The cards are meant to offer some financial assistance to low-income seniors, but the cards have their limitations. Each has an annual income cap, as low as $18,000 for individuals, and offers varying discounts and co-pays on only some of a company's brand-name medicines. Often, seniors must sign up for multiple cards because each drug company may offer its own.
"Pharmacists are frustrated and patients are confused. There should be just one card," says Layson-Wolf.
What the discount cards don't offer is a long-term solution. That is one point on which the pharmaceutical companies, politicians, and Layson-Wolf all agree. "This is a stopgap measure," says Layson-Wolf. "It's about providing more access for seniors, especially those who don't have the income to afford prescriptions on a regular basis."
Until the federal government passes a senior drug card plan, Layson-Wolf intends to bring what financial relief she can to as many seniors as possible. "Sometimes these forms are just sitting on the counter at a pharmacy," she adds, "and no one thinks to pick them up."
Communication is important, says Craig. "Most elderly don't seek out help," she says. "They don't think to tell their pharmacist that a medication is too expensive. It's not uncommon for them to avoid taking medicines because of the expense."
Helping them fill out the forms is important, too. "It's easy to accidentally omit a number or a signature," says Layson-Wolf. "Many forms are rejected by the companies because they are incomplete."
For that reason, the Rx Savings for Seniors program has a research component, too. Students involved with the program follow up with seniors to determine if they received their cards in the mail and if they are able to use them.
One senior with good news is Annie. She lists only one medication-for high blood pressure-on the form that Craig reviews. And she meets the income requirement for that pharmaceutical company's card. Just in case her doctor prescribes a new medication, Craig has her apply for every card available.

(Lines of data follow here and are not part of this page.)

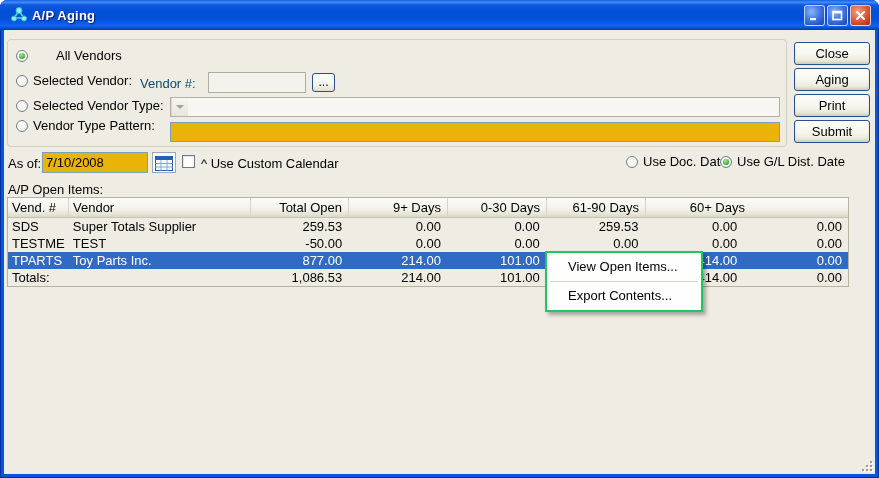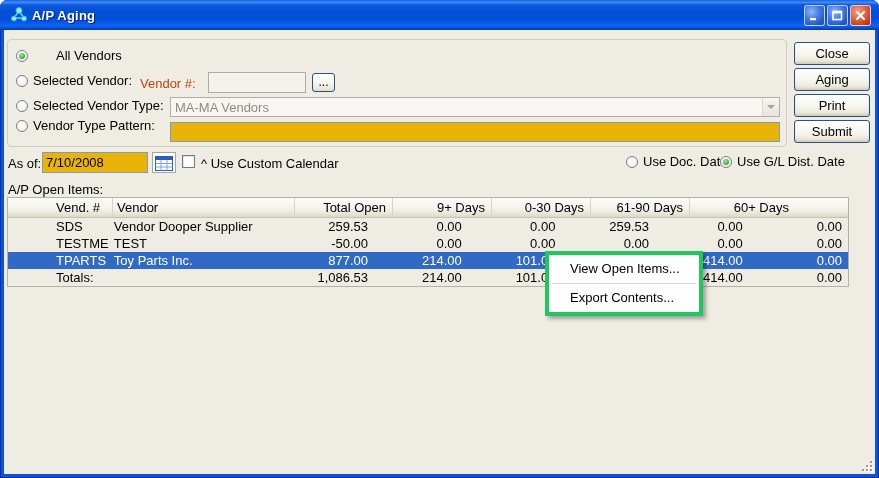--- a/index.html
+++ b/index.html
@@ -49,21 +49,21 @@
     position: relative; width: 12px; height: 12px; border-radius: 50%;
     border: 1px solid #747F8A;
     background: radial-gradient(circle at 35% 30%, #FFFFFF 0%, #F2F1EA 70%, #DEDCD0 100%);
     flex: 0 0 auto;
   }
   .radio-opt.checked .rb::after {
     content: ""; position: absolute; left: 2px; top: 2px; width: 6px; height: 6px;
     border-radius: 50%;
     background: radial-gradient(circle at 40% 35%, #A7E89C 0%, #43B436 60%, #1C8A1C 100%);
   }
-  .dim-label { color: #c2410c; }
+  .dim-label { color: #0c4a6e; }
 
   .textbox {
     border: 1px solid #7F9DB9; background: #eab308; font: 13px "Liberation Sans", sans-serif;
     padding: 1px 3px; height: 21px;
   }
   .textbox.disabled { border-color: #AFACA0; background: #F3F2EC; color: #8C8B82; }
 
   .combo {
     position: absolute; height: 20px; border: 1px solid #B3B0A3; background: #F7F6F3;
     display: flex; align-items: center;
@@ -103,28 +103,28 @@
   }
 
   
   .tbl { position: absolute; left: 3px; top: 167px; width: 842px; border: 1px solid #B5B2A2; background: #EFEDE3; }
   .thead { display: flex; height: 20px; background: linear-gradient(180deg,#FCFCFA 0%,#F2F1EA 60%,#E6E4D7 85%,#DAD8C7 100%); border-bottom: 1px solid #C6C3B0; }
   .th { line-height: 19px; padding: 0 4px; border-right: 1px solid #D8D5C4; overflow: hidden; white-space: nowrap; }
   .th:last-child { border-right: none; }
   .trow { display: flex; height: 17px; }
   .td { line-height: 17px; padding: 0 4px; overflow: hidden; white-space: nowrap; }
   .num { text-align: right; padding-right: 6px; }
-  .c0 { width: 61px; margin-left: 44px; } .c1 { width: 182px; } .c2 { width: 98px; } .c3 { width: 99px; }
+  .c0 { width: 61px; } .c1 { width: 182px; } .c2 { width: 98px; } .c3 { width: 99px; }
   .c4 { width: 99px; } .c5 { width: 99px; } .c6 { width: 99px; } .c7 { width: 105px; }
   .trow.selected { background: #316AC5; color: #fff; }
 
   
   .menu {
     position: absolute; left: 541px; top: 221px; width: 158px; z-index: 10;
-    background: #FEFEFE; border: 4px solid #22c55e; padding: 3px 1px;
+    background: #FEFEFE; border: 2px solid #22c55e; padding: 3px 1px;
     box-shadow: 3px 3px 4px rgba(0,0,0,.32);
   }
   .menu-item { height: 22px; line-height: 22px; padding: 0 10px 0 20px; white-space: nowrap; }
   .menu-sep { height: 1px; background: #D7D5CE; margin: 3px 2px; }
 
   .grip { position: absolute; right: 1px; bottom: 1px; width: 13px; height: 13px; }
 
   .abs { position: absolute; }
   label { cursor: default; }
 </style>
@@ -180,21 +180,20 @@
       </label>
       <span class="abs dim-label" style="left:132px; top:36px;">Vendor #:</span>
       <input class="textbox disabled abs" style="left: 200px; top: 32px; width: 98px;" disabled="" value="">
       <button class="smallbtn abs" style="left:304px; top:33px; width:23px; height:19px;">...</button>
 
       <label class="radio-opt" style="left:8px; top:58px;">
         <span class="rb"></span>
         <span>Selected Vendor Type:</span>
       </label>
       <div class="combo" style="left:162px; top:57px; width:610px;">
-        <span class="combo-text">MA-MA Vendors</span>
         <span class="combo-arrow">
             <span></span>
           </span>
       </div>
 
       <label class="radio-opt" style="left:8px; top:78px;">
         <span class="rb"></span>
         <span>Vendor Type Pattern:</span>
       </label>
       <input class="textbox abs" style="left: 162px; top: 82px; width: 610px; height: 20px;" value="">
@@ -237,21 +236,21 @@
         <div class="th c1">Vendor</div>
         <div class="th c2 num">Total Open</div>
         <div class="th c3 num">9+ Days</div>
         <div class="th c4 num">0-30 Days</div>
         <div class="th c6 num">61-90 Days</div>
         <div class="th c7 num">60+ Days</div>
       </div>
 
       <div class="trow">
         <div class="td c0">SDS</div>
-        <div class="td c1">Vendor Dooper Supplier</div>
+        <div class="td c1">Super Totals Supplier</div>
         <div class="td c2 num">259.53</div>
         <div class="td c3 num">0.00</div>
         <div class="td c4 num">0.00</div>
         <div class="td c5 num">259.53</div>
         <div class="td c6 num">0.00</div>
         <div class="td c7 num">0.00</div>
       </div>
 
       <div class="trow">
         <div class="td c0">TESTME</div>

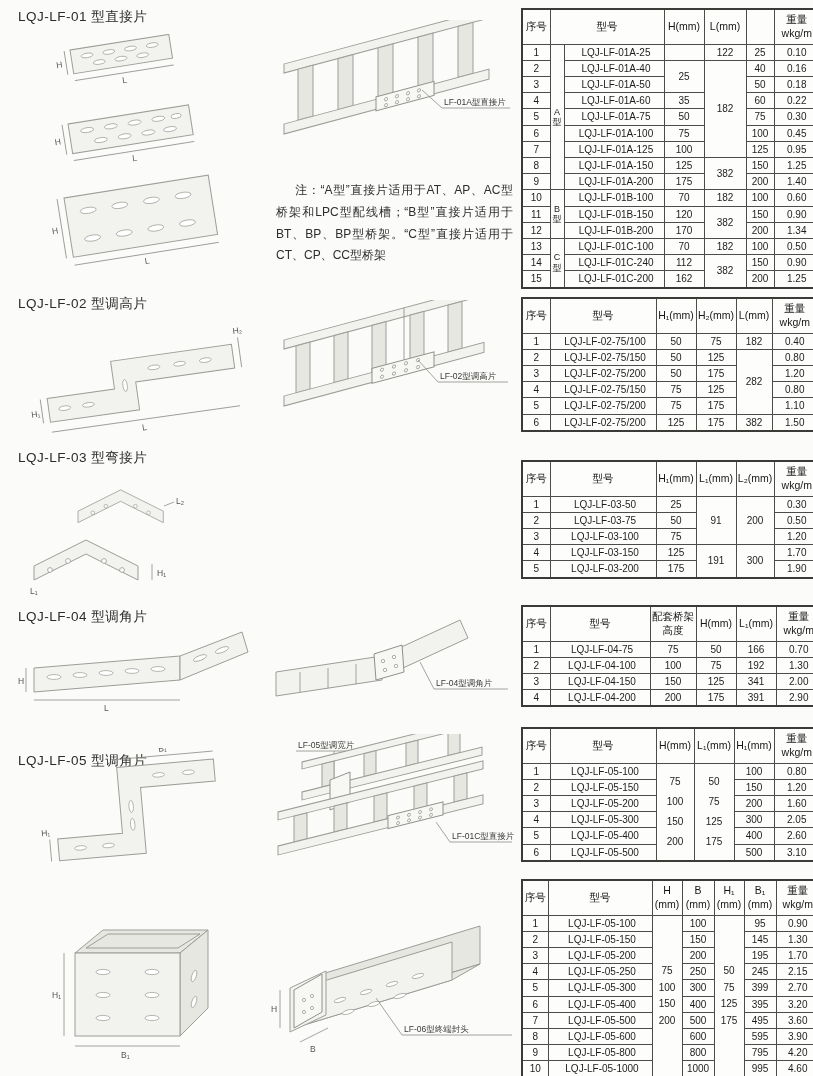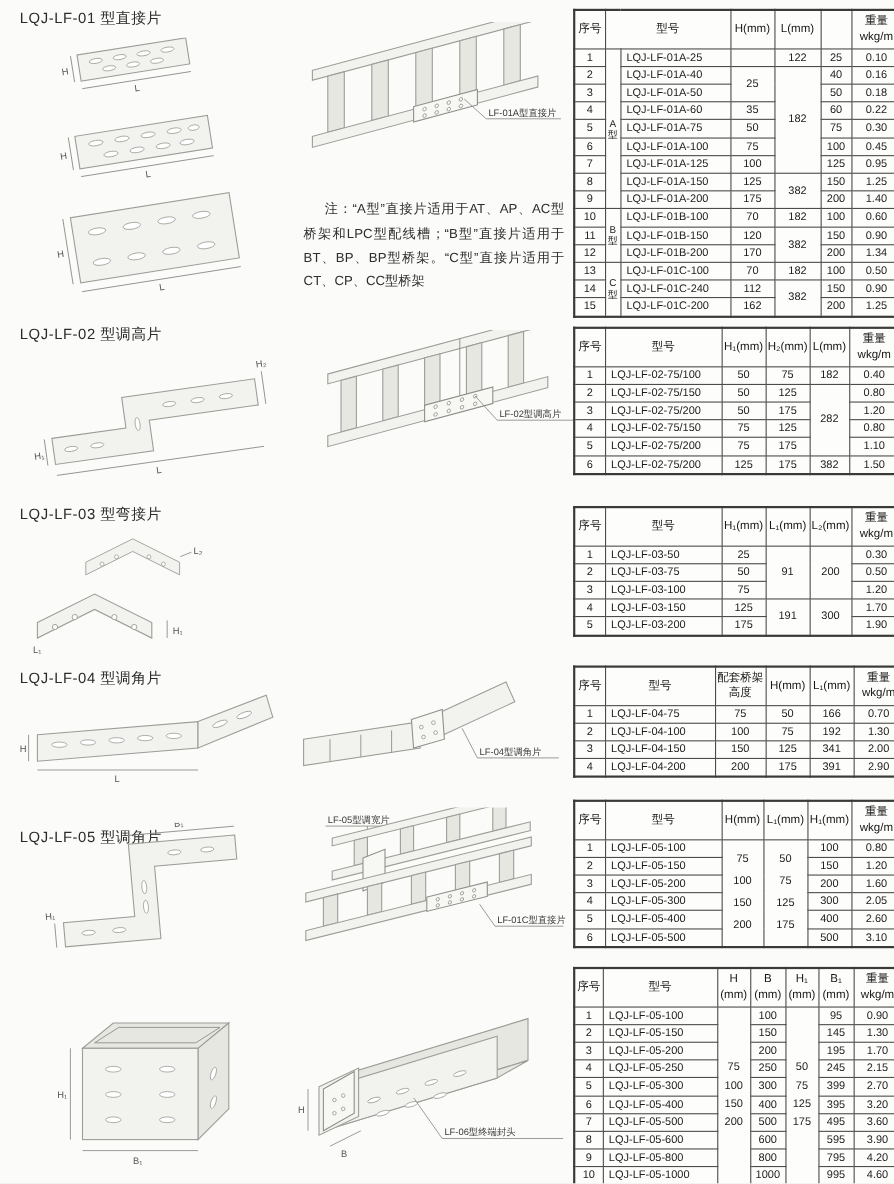--- a/index.html
+++ b/index.html
@@ -6,21 +6,21 @@
   #page{position:relative;width:813px;height:1076px;background:#fbfbf9;overflow:hidden;
         font-family:"Liberation Sans","DejaVu Sans",sans-serif;}
   .sec-head{position:absolute;left:18px;font-size:13.5px;color:#2b2b29;letter-spacing:.5px;white-space:nowrap;}
   .note{position:absolute;left:276px;top:180px;width:237px;font-size:12px;line-height:1.82;
         color:#2e2e2c;text-indent:1.6em;text-align:justify;}
   .tablebox{position:absolute;left:521px;width:290px;}
   table.spec{border-collapse:collapse;width:290px;table-layout:fixed;background:#fdfdfc;border:2px solid #3a3a36;}
   .spec th,.spec td{border:1px solid #4c4c48;font-size:10px;color:#1c1c1a;text-align:center;
         padding:1px 1px;white-space:pre-line;line-height:1.32;overflow:hidden;}
   .spec th{font-size:10.5px;padding:3px 1px;font-weight:normal;color:#161614;}
-  .spec td.mod{text-align:left;padding-left:5px;}
+  .spec td.mod{text-align:center;padding-left:5px;}
   .spec td.grp{font-size:9px;line-height:1.15;padding:0;}
   .spec td.ml5{line-height:20px;}
   .spec td.ml6{line-height:16.5px;}
   .draw{position:absolute;}
   svg{display:block;}
   svg text{font-family:"Liberation Sans","DejaVu Sans",sans-serif;}
   .plate{fill:#f2f2ee;stroke:#9d9d98;stroke-width:1;}
   .plate2{fill:#e7e7e2;stroke:#9d9d98;stroke-width:1;}
   .cplate{fill:#f7f7f4;stroke:#90908b;stroke-width:1;}
   .slot{fill:#ffffff;stroke:#a4a49f;stroke-width:.8;}
@@ -29,21 +29,21 @@
   .dimt{font-size:8.5px;fill:#55555a;}
   .co{font-size:8.5px;fill:#3a3a38;}
 </style>
 </head>
 <body>
 
 <div id="page">
 
   <div class="sec-head" style="top:8px">LQJ-LF-01 型直接片</div>
   <div class="sec-head" style="top:295px">LQJ-LF-02 型调高片</div>
-  <div class="sec-head" style="top:459px">LQJ-LF-03 型弯接片</div>
+  <div class="sec-head" style="top:449px">LQJ-LF-03 型弯接片</div>
   <div class="sec-head" style="top:608px">LQJ-LF-04 型调角片</div>
   <div class="sec-head" style="top:752px">LQJ-LF-05 型调角片</div>
 
   <div class="note">注：“A型”直接片适用于AT、AP、AC型桥架和LPC型配线槽；“B型”直接片适用于BT、BP、BP型桥架。“C型”直接片适用于CT、CP、CC型桥架</div>
 
   <div class="draw" style="left:40px;top:34px">
     <svg width="215" height="252" viewBox="0 0 215 252">
       <g transform="translate(30,16) rotate(-9)">
         <rect class="plate" x="0" y="0" width="100" height="24"></rect>
         <ellipse class="slot" cx="16" cy="8" rx="6" ry="2.2"></ellipse>
@@ -216,21 +216,21 @@
           <circle class="hole" cx="113" cy="8.5" r="1.6"></circle>
         <circle class="hole" cx="124" cy="8.5" r="1.6"></circle>
           <circle class="hole" cx="135" cy="8.5" r="1.6"></circle>
       </g>
       <line class="dim" x1="152" y1="70" x2="172" y2="88"></line>
       <line class="dim" x1="172" y1="88" x2="240" y2="88"></line>
       <text class="co" x="174" y="85">LF-01A型直接片</text>
     </svg>
   </div>
 
-  <div class="draw" style="left:284px;top:300px">
+  <div class="draw" style="left:270px;top:300px">
     <svg width="242" height="118" viewBox="0 0 242 118">
       <g transform="translate(14,96) skewY(-15)">
         <rect class="plate" x="0" y="-56" width="200" height="9"></rect>
         <rect class="plate2" x="12" y="-47" width="14" height="47"></rect>
           <rect class="plate2" x="50" y="-47" width="14" height="47"></rect>
         <rect class="plate2" x="88" y="-47" width="14" height="47"></rect>
           <rect class="plate2" x="126" y="-47" width="14" height="47"></rect>
         <rect class="plate2" x="164" y="-47" width="14" height="47"></rect>
         <rect class="plate" x="0" y="0" width="200" height="10"></rect>
         <line class="dim" x1="120" y1="-56" x2="120" y2="10"></line>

Craig looks over the form, and Annie asks how much money she'll save with the card. She pays $68 a month now, out of pocket. Craig looks up Annie's medication in a three-ring binder, and tells her the good news: Once she gets her card in the mail, her blood pressure medicine will cost her only a $15 a month co-pay.
It may seem like a small savings, but Annie is grateful for it. Still, pharmacists and seniors are waiting for a permanent solution to the high cost of medicines.
"We don't know what the lifespan of these cards will be," says Layson-Wolf. "It all depends on when the federal government passes a prescription drug benefit for seniors." Until then, she says, the discount cards will have to do.